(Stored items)
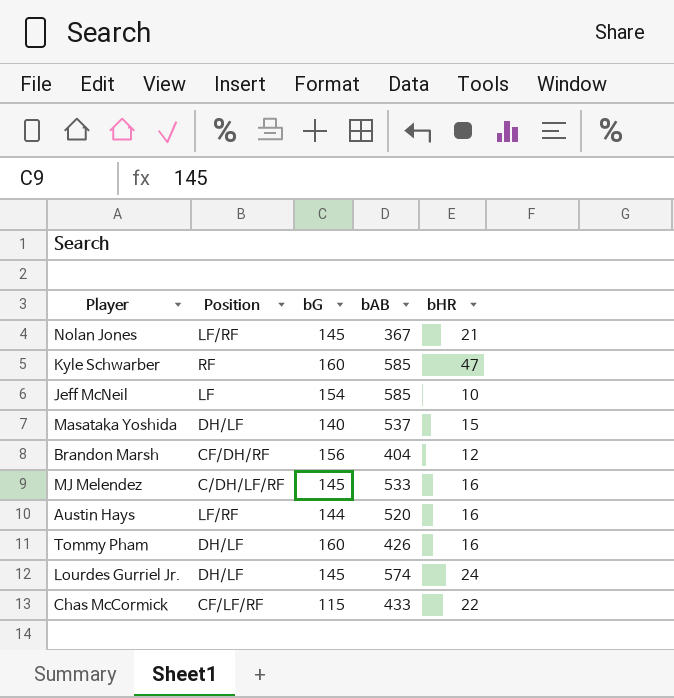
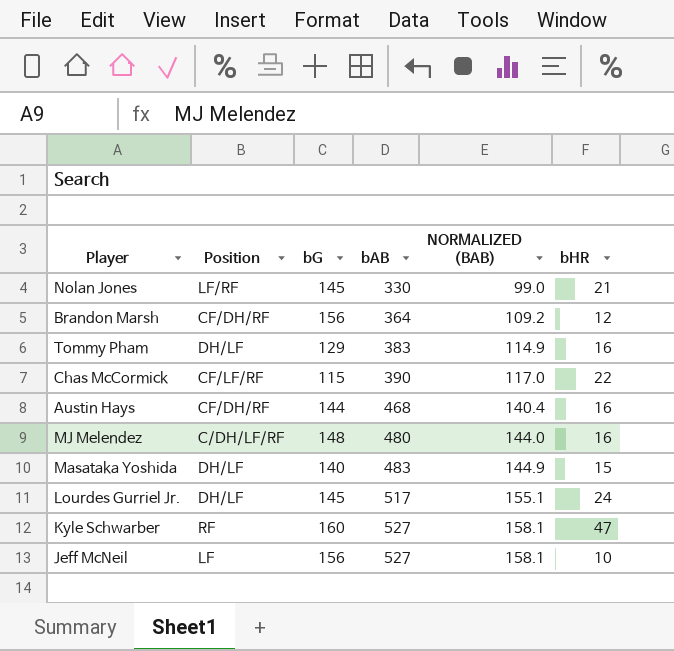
row order: none -> bAB ascending
column NORMALIZED (BAB) | formula: none -> [bAB] * 0.3
Nolan Jones | bAB: 367 -> 330
Brandon Marsh | bAB: 404 -> 364
Tommy Pham | bG: 160 -> 129
Tommy Pham | bAB: 426 -> 383
Chas McCormick | bAB: 433 -> 390
Austin Hays | Position: LF/RF -> CF/DH/RF
Austin Hays | bAB: 520 -> 468
MJ Melendez | bG: 145 -> 148
MJ Melendez | bAB: 533 -> 480
Masataka Yoshida | bAB: 537 -> 483
Lourdes Gurriel Jr. | bAB: 574 -> 517
Kyle Schwarber | bAB: 585 -> 527
Jeff McNeil | bG: 154 -> 156
Jeff McNeil | bAB: 585 -> 527

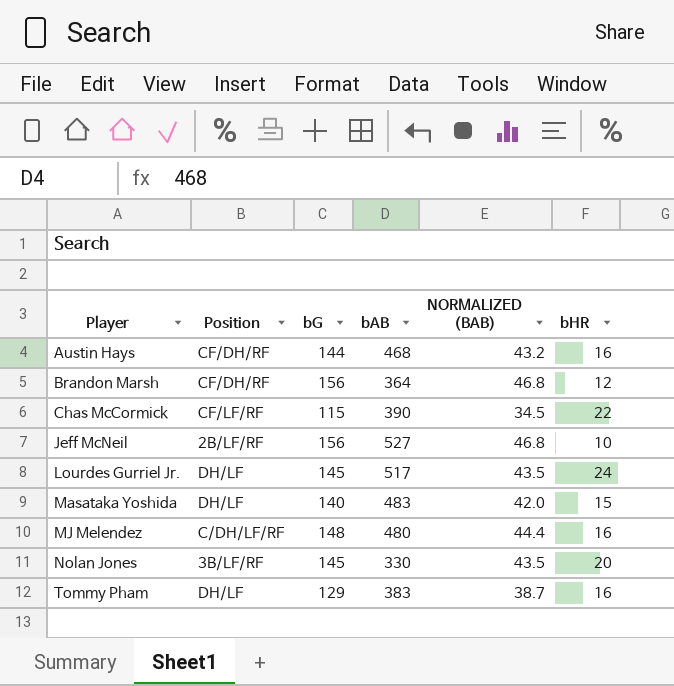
row order: bAB ascending -> Player ascending
column NORMALIZED (BAB) | formula: [bAB] * 0.3 -> [bG] * 0.3
row Kyle Schwarber: RF | 160 | 527 | 158.1 | 47 -> none
Jeff McNeil | Position: LF -> 2B/LF/RF
Nolan Jones | Position: LF/RF -> 3B/LF/RF
Nolan Jones | bHR: 21 -> 20

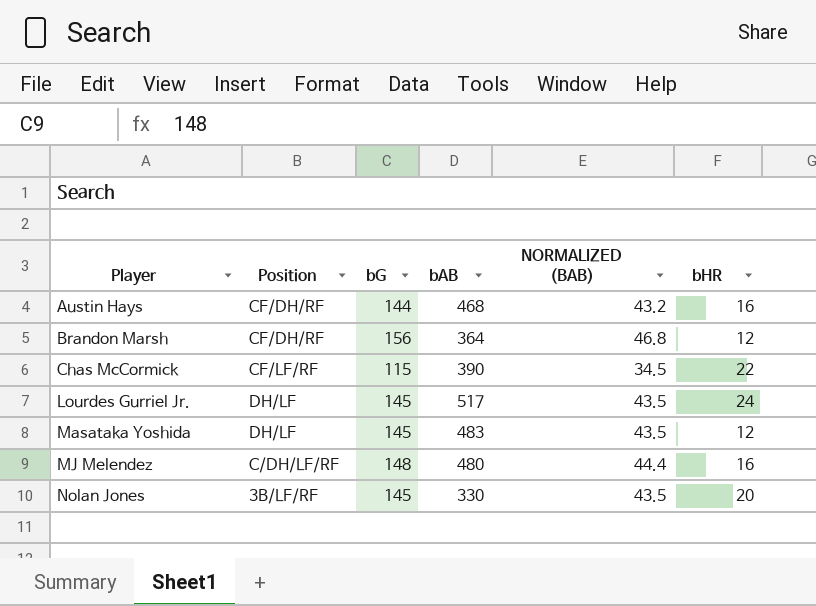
row Jeff McNeil: 2B/LF/RF | 156 | 527 | 46.8 | 10 -> none
row Tommy Pham: DH/LF | 129 | 383 | 38.7 | 16 -> none
Masataka Yoshida | bG: 140 -> 145
Masataka Yoshida | NORMALIZED (BAB): 42.0 -> 43.5
Masataka Yoshida | bHR: 15 -> 12

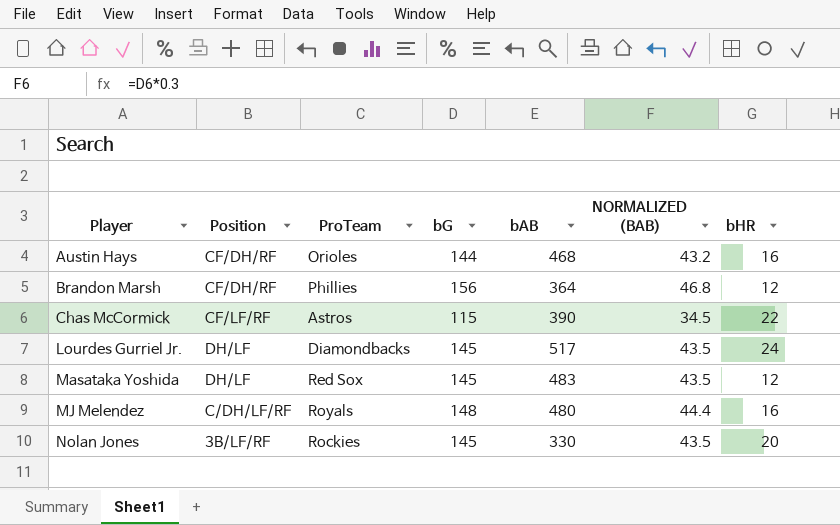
column ProTeam | position: none -> 3

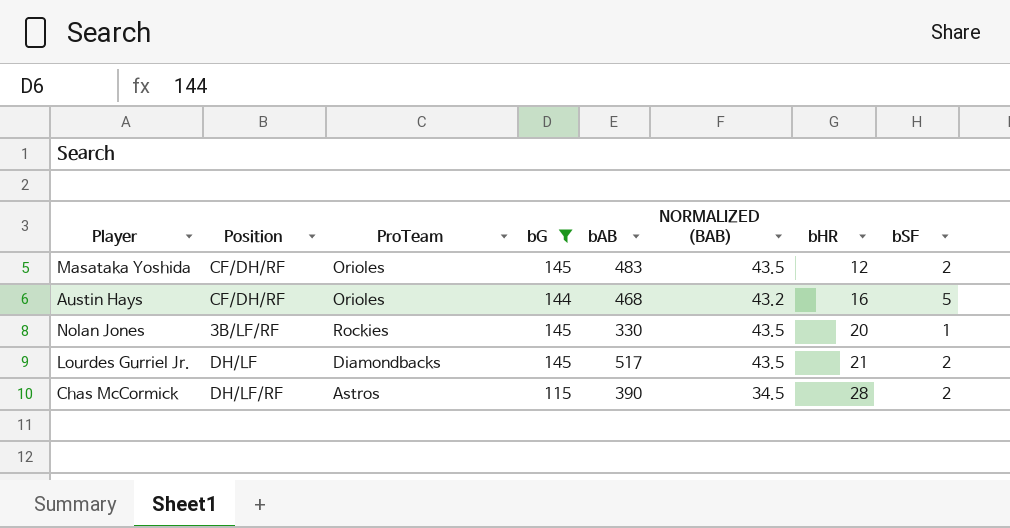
filter: none -> bG <= 145
row order: Player ascending -> bHR ascending
column bSF | position: none -> 8
Masataka Yoshida | Position: DH/LF -> CF/DH/RF
Masataka Yoshida | ProTeam: Red Sox -> Orioles
Lourdes Gurriel Jr. | bHR: 24 -> 21
Chas McCormick | Position: CF/LF/RF -> DH/LF/RF
Chas McCormick | bHR: 22 -> 28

Task objective: No pictures belong in the copy. Transcribe every entry exactly.

Task solution:
row order: none -> bAB ascending
column NORMALIZED (BAB) | formula: none -> [bAB] * 0.3
Nolan Jones | bAB: 367 -> 330
Brandon Marsh | bAB: 404 -> 364
Tommy Pham | bG: 160 -> 129
Tommy Pham | bAB: 426 -> 383
Chas McCormick | bAB: 433 -> 390
Austin Hays | Position: LF/RF -> CF/DH/RF
Austin Hays | bAB: 520 -> 468
MJ Melendez | bG: 145 -> 148
MJ Melendez | bAB: 533 -> 480
Masataka Yoshida | bAB: 537 -> 483
Lourdes Gurriel Jr. | bAB: 574 -> 517
Kyle Schwarber | bAB: 585 -> 527
Jeff McNeil | bG: 154 -> 156
Jeff McNeil | bAB: 585 -> 527

row order: bAB ascending -> Player ascending
column NORMALIZED (BAB) | formula: [bAB] * 0.3 -> [bG] * 0.3
row Kyle Schwarber: RF | 160 | 527 | 158.1 | 47 -> none
Jeff McNeil | Position: LF -> 2B/LF/RF
Nolan Jones | Position: LF/RF -> 3B/LF/RF
Nolan Jones | bHR: 21 -> 20

row Jeff McNeil: 2B/LF/RF | 156 | 527 | 46.8 | 10 -> none
row Tommy Pham: DH/LF | 129 | 383 | 38.7 | 16 -> none
Masataka Yoshida | bG: 140 -> 145
Masataka Yoshida | NORMALIZED (BAB): 42.0 -> 43.5
Masataka Yoshida | bHR: 15 -> 12

column ProTeam | position: none -> 3

filter: none -> bG <= 145
row order: Player ascending -> bHR ascending
column bSF | position: none -> 8
Masataka Yoshida | Position: DH/LF -> CF/DH/RF
Masataka Yoshida | ProTeam: Red Sox -> Orioles
Lourdes Gurriel Jr. | bHR: 24 -> 21
Chas McCormick | Position: CF/LF/RF -> DH/LF/RF
Chas McCormick | bHR: 22 -> 28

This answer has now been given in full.